#### Records for processing

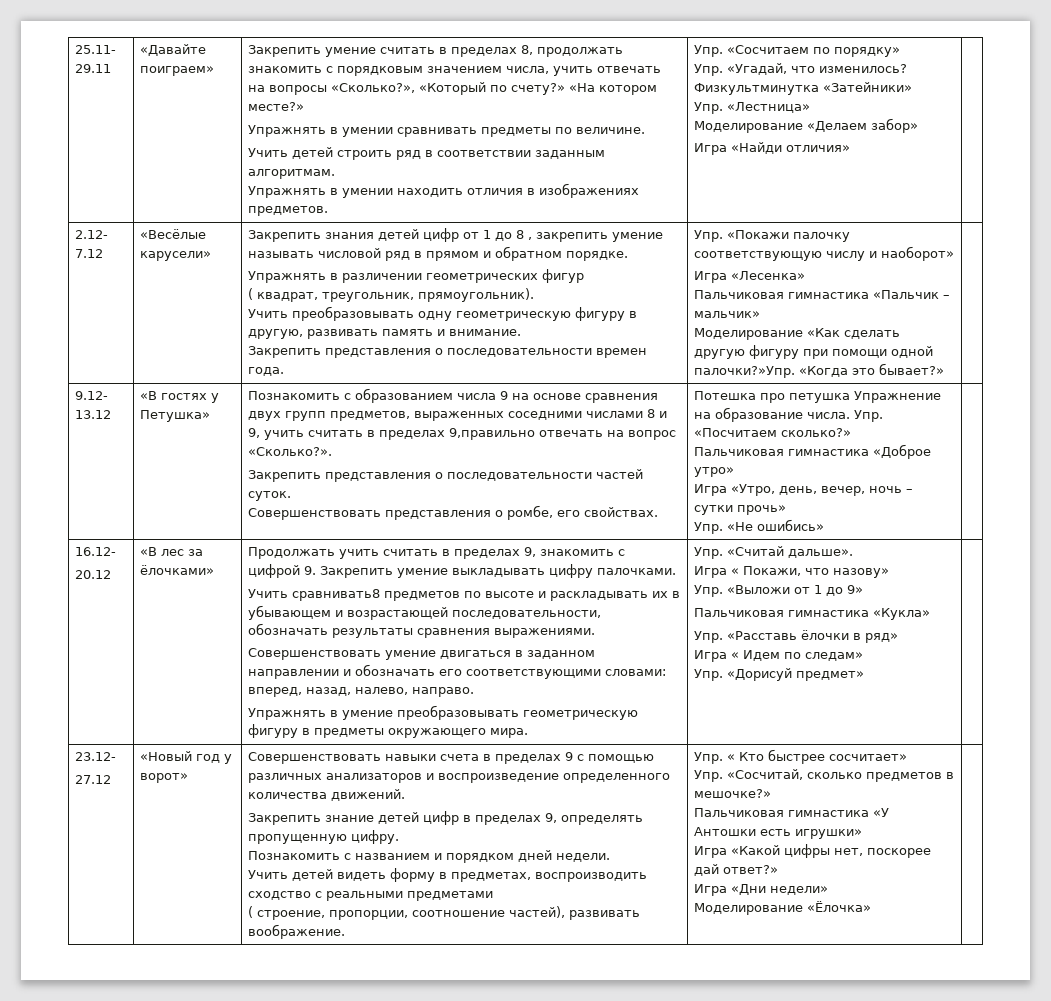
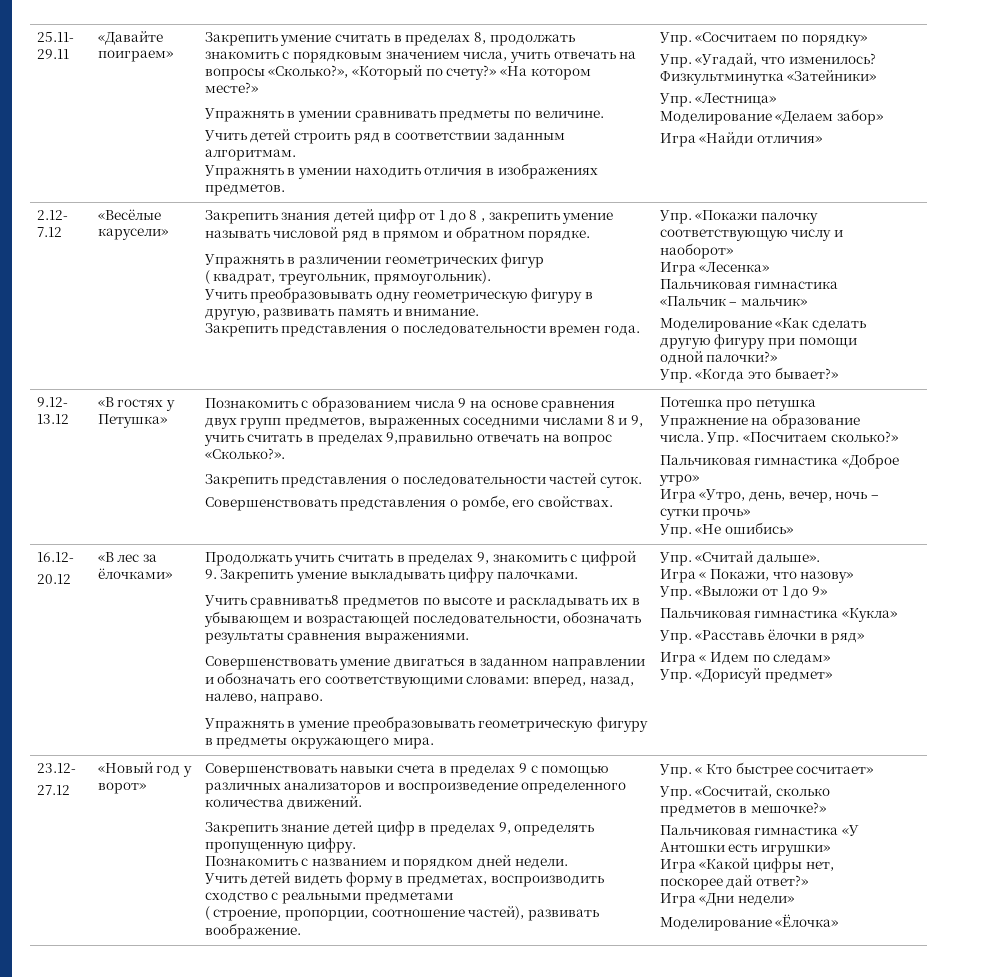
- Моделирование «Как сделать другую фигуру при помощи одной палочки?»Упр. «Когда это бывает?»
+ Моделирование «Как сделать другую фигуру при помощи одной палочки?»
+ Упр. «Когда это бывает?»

########
#### Records for processing

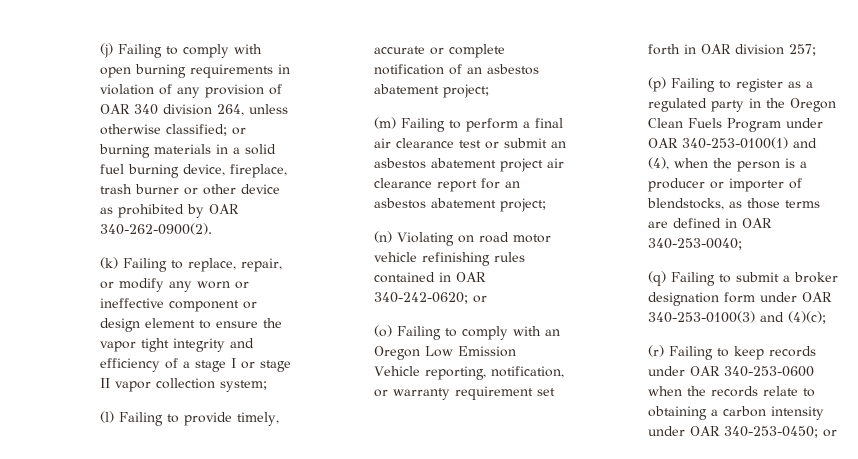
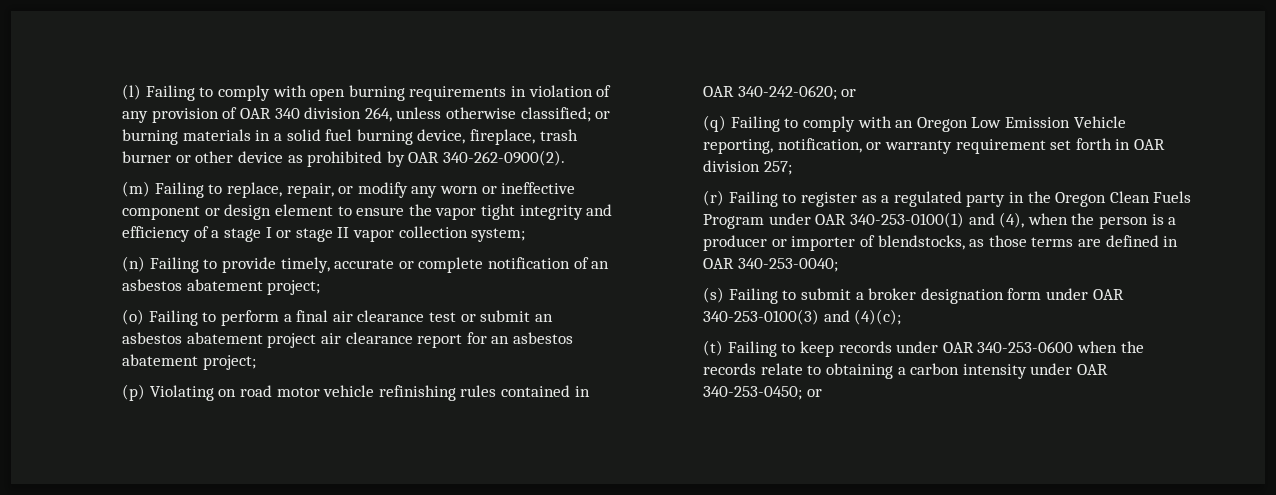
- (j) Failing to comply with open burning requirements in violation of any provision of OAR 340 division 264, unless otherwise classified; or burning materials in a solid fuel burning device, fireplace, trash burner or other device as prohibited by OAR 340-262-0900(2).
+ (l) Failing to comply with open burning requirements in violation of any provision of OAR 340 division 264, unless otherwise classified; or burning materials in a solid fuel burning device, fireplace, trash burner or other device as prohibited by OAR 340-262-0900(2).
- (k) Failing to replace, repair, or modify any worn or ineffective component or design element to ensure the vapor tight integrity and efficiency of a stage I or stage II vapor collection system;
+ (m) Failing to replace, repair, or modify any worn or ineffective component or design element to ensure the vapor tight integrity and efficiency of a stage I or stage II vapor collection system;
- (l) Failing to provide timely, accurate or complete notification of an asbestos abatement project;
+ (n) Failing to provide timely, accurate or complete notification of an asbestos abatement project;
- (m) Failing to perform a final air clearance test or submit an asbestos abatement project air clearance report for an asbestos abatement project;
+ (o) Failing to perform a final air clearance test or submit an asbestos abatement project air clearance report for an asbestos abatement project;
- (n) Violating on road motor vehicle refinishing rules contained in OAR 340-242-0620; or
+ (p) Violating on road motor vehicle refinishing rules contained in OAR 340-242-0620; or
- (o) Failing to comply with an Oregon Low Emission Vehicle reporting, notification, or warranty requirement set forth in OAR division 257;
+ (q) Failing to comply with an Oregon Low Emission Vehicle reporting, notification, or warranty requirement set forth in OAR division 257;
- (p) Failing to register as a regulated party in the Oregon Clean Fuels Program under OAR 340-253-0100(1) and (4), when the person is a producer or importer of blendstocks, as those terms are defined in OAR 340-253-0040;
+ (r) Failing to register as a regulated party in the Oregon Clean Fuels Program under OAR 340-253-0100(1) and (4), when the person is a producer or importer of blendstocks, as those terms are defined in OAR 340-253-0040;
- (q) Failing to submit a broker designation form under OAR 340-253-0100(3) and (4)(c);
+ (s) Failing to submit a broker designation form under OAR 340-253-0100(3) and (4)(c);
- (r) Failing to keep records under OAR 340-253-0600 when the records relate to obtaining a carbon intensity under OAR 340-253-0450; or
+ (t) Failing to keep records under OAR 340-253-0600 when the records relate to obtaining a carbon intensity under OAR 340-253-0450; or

########

The task:
Within the listing above, give again exactly every line from the line with "(q) Failing to comply" through the line with "(t) Failing to", both included, and no other line.

Output for this task:
+ (q) Failing to comply with an Oregon Low Emission Vehicle reporting, notification, or warranty requirement set forth in OAR division 257;
- (p) Failing to register as a regulated party in the Oregon Clean Fuels Program under OAR 340-253-0100(1) and (4), when the person is a producer or importer of blendstocks, as those terms are defined in OAR 340-253-0040;
+ (r) Failing to register as a regulated party in the Oregon Clean Fuels Program under OAR 340-253-0100(1) and (4), when the person is a producer or importer of blendstocks, as those terms are defined in OAR 340-253-0040;
- (q) Failing to submit a broker designation form under OAR 340-253-0100(3) and (4)(c);
+ (s) Failing to submit a broker designation form under OAR 340-253-0100(3) and (4)(c);
- (r) Failing to keep records under OAR 340-253-0600 when the records relate to obtaining a carbon intensity under OAR 340-253-0450; or
+ (t) Failing to keep records under OAR 340-253-0600 when the records relate to obtaining a carbon intensity under OAR 340-253-0450; or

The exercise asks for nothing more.